Whereas once (and still in some isolationist communities) there was considerable homogeneity of perspective on virtually all matters of faith — that is, the Reformed message was uniformly accepted throughout the Reformed community — that is no longer the case. Among respondents in each of the countries under consideration, there is immense variation in matters of belief. Whether considering new understandings of Scripture or new formulations of divinity or new attitudes about the fate of nonbelievers, consensus is rare. On matters of political and moral concern, Christians of the Reformed churches have significant differences of opinion. (Rethinking Secularization: Reformed Reactions to Modernity, 281)

So do members of most communions (Roman Catholics included where they put the “it” in unity). But now Peter wants us to take on social policy? How much free time does he have in his new position?
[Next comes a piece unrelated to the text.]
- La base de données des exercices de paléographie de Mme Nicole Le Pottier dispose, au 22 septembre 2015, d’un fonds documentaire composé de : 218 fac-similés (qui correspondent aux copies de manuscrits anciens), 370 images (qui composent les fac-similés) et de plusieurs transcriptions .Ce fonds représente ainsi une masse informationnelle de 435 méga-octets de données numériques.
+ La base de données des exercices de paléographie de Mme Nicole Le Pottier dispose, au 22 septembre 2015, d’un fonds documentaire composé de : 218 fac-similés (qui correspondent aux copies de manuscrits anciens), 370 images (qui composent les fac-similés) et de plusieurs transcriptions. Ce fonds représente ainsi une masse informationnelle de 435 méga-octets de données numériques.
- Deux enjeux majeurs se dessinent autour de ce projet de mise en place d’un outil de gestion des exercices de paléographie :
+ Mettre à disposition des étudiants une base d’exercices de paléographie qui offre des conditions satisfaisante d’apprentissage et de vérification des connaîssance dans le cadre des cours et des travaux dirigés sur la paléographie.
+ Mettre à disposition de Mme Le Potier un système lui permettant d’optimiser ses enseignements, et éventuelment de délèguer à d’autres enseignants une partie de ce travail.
Proto-Protestant On A Roll

And Constantinians (all kinds) should be very afraid:

Leithart’s Christ is not the Christ of Scripture. I say that not as a theological liberal who views Christ as a type of Gandhi and finds the idea of a coming Judgment to be abhorrent. I say this as a follower of Christ who understands the nature of the Spiritual Kingdom and our call to suffer as martyr-witnesses in This Age. The Triumphalism of Leithart is only to be understood in light of the Second Coming and in a context in which sin has been eradicated. A Postmillennialist like Leithart looks for the Church to bring in a millennial golden age, a Church through the force of cultural transformation to all but eradicate sin. Through culture and legislation (and presumably the Spirit) the reign of Christ will be brought to bear on This Age. Christ returns after the world has been Christianized… again a term and concept I would argue is the result of abstract philosophical commitment and speculation, not the fruit of New Testament exegesis.

I’ve always found it ironic that Calvinists, believers in Total Depravity would embrace such a vision of Christianization. I too embrace Total Depravity and believe there’s no Scriptural warrant for this view. They would argue the Spirit will effect this change. The same Spirit inspired the New Testament and provides a very different interpretation of the Old Testament than they will grant or receive and nowhere is there any suggestion that sin will in any way be diminished before Christ’s return or through the cultural efforts and/or political expressions of the Church.
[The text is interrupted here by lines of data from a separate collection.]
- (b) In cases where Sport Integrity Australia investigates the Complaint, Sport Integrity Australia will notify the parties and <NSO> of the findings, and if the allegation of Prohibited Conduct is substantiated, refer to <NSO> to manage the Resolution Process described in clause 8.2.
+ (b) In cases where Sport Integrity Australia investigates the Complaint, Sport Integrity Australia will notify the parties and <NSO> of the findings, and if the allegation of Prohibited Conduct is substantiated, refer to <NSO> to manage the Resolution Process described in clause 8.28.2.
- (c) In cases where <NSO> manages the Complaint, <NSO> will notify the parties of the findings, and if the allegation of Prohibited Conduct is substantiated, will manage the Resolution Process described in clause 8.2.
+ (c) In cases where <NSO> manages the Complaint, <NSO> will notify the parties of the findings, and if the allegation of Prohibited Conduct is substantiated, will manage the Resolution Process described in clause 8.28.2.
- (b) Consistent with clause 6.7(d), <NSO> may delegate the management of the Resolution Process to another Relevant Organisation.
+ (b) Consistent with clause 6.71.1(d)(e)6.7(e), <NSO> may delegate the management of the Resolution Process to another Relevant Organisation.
Like the Dispensationalists they prioritize the Old Testament and its prophetic visions over and against the New Testament and its interpretation of them. In their systems The Old Testament interprets the New rather than vice versa. Rejecting the Apostolic hermeneutic they insist (like the Dispensationalists) that a future chiliastic kingdom is the destiny of the Church. The Dispensationalists believe this promise to be centered on Israel of the Old Covenant. The Postmillennialists rightly believe The Church is the New Israel and the inheritor of its promises but it wrongly believes that not only will the Church conquer Palestine, it will politically and culturally conquer the whole world. One camp believes the political millennium will be based on the Jews, the other on the Church but their basic assumptions are the same. They both embrace a politico-cultural doctrine of the Kingdom.

Both schools seek prophetic fulfillment apart from the Christocentric teachings of the New Testament. Both reject the New Testament’s teaching that all the Old Testament promises, types and symbols point to and find their fulfillment in Christ (2 Cor 1.20).